**Directions for this task**
Give the entries again exactly as they appear, but without the images.

Edit tracking data
___

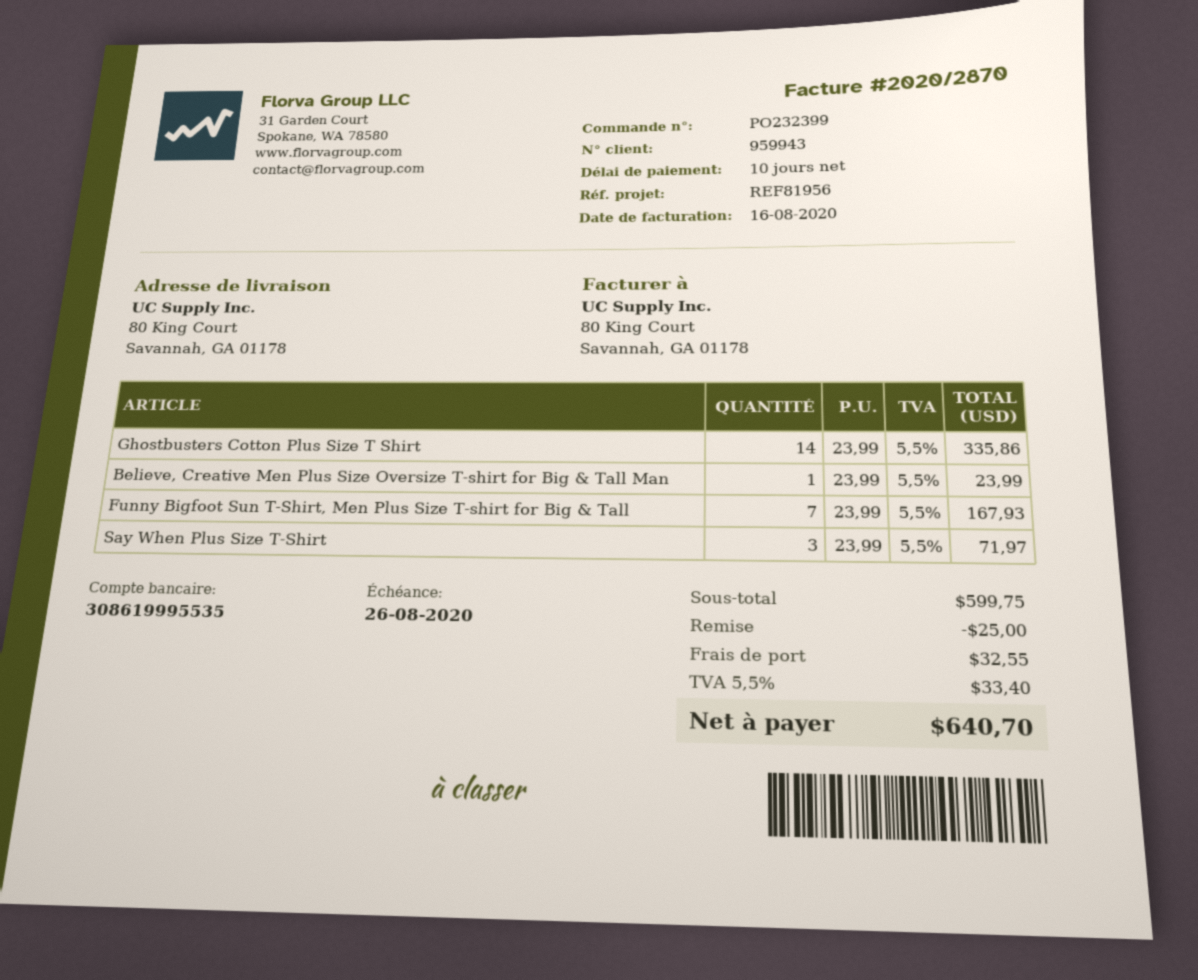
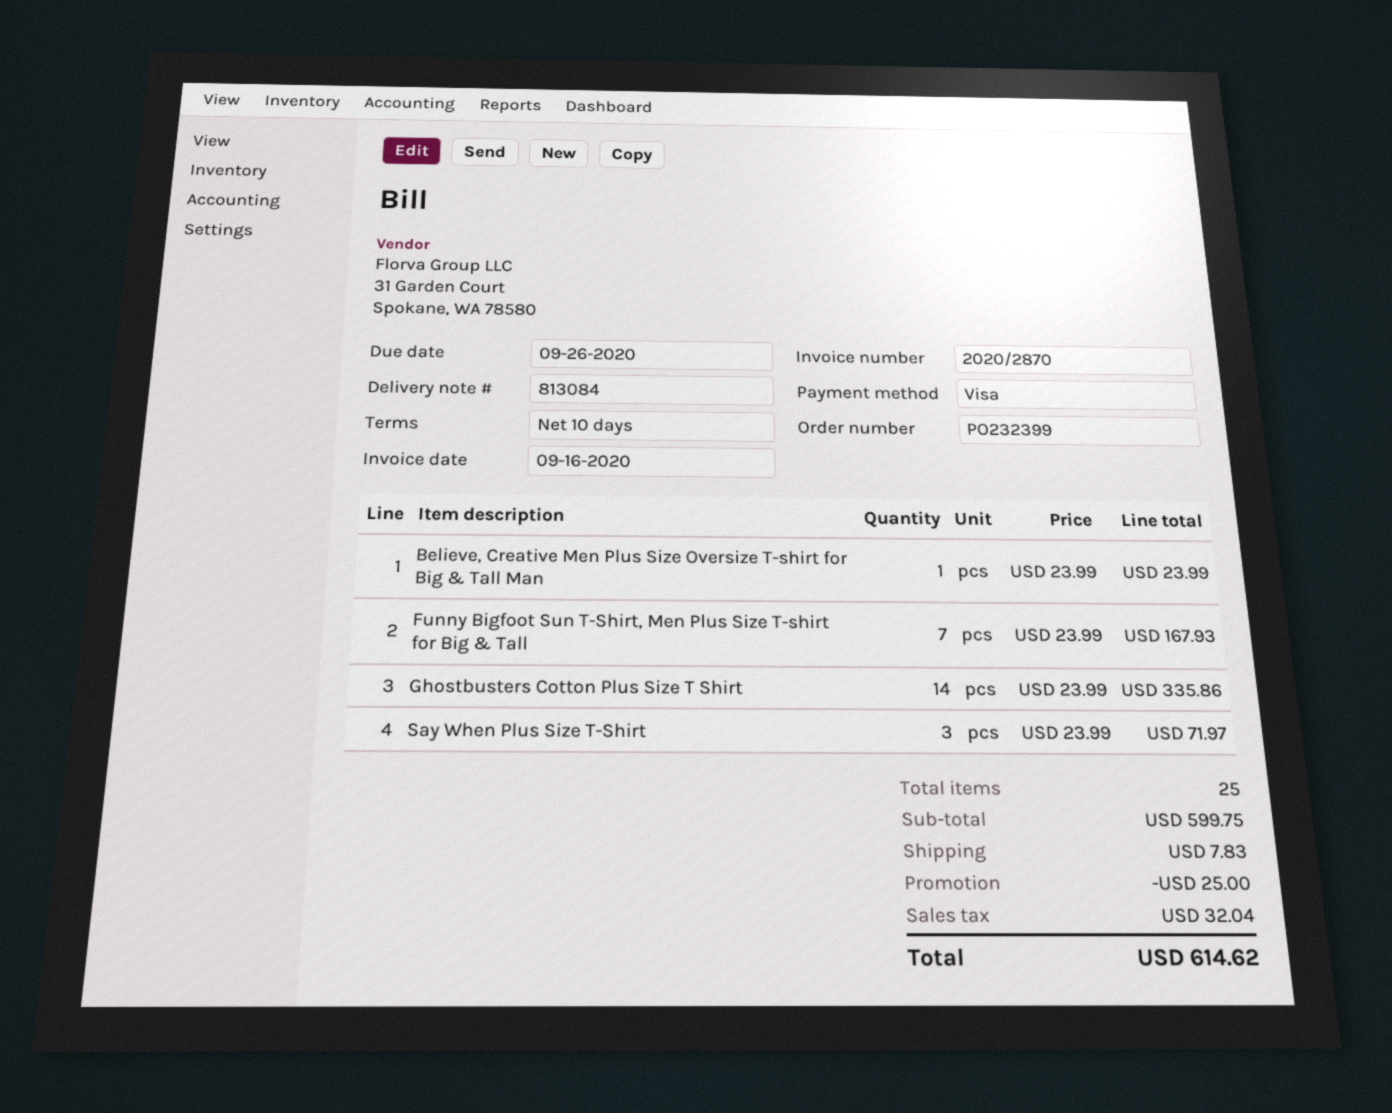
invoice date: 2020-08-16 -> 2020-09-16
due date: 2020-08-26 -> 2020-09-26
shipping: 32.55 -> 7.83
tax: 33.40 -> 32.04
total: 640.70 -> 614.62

___

**Result of the task**
invoice date: 2020-08-16 -> 2020-09-16
due date: 2020-08-26 -> 2020-09-26
shipping: 32.55 -> 7.83
tax: 33.40 -> 32.04
total: 640.70 -> 614.62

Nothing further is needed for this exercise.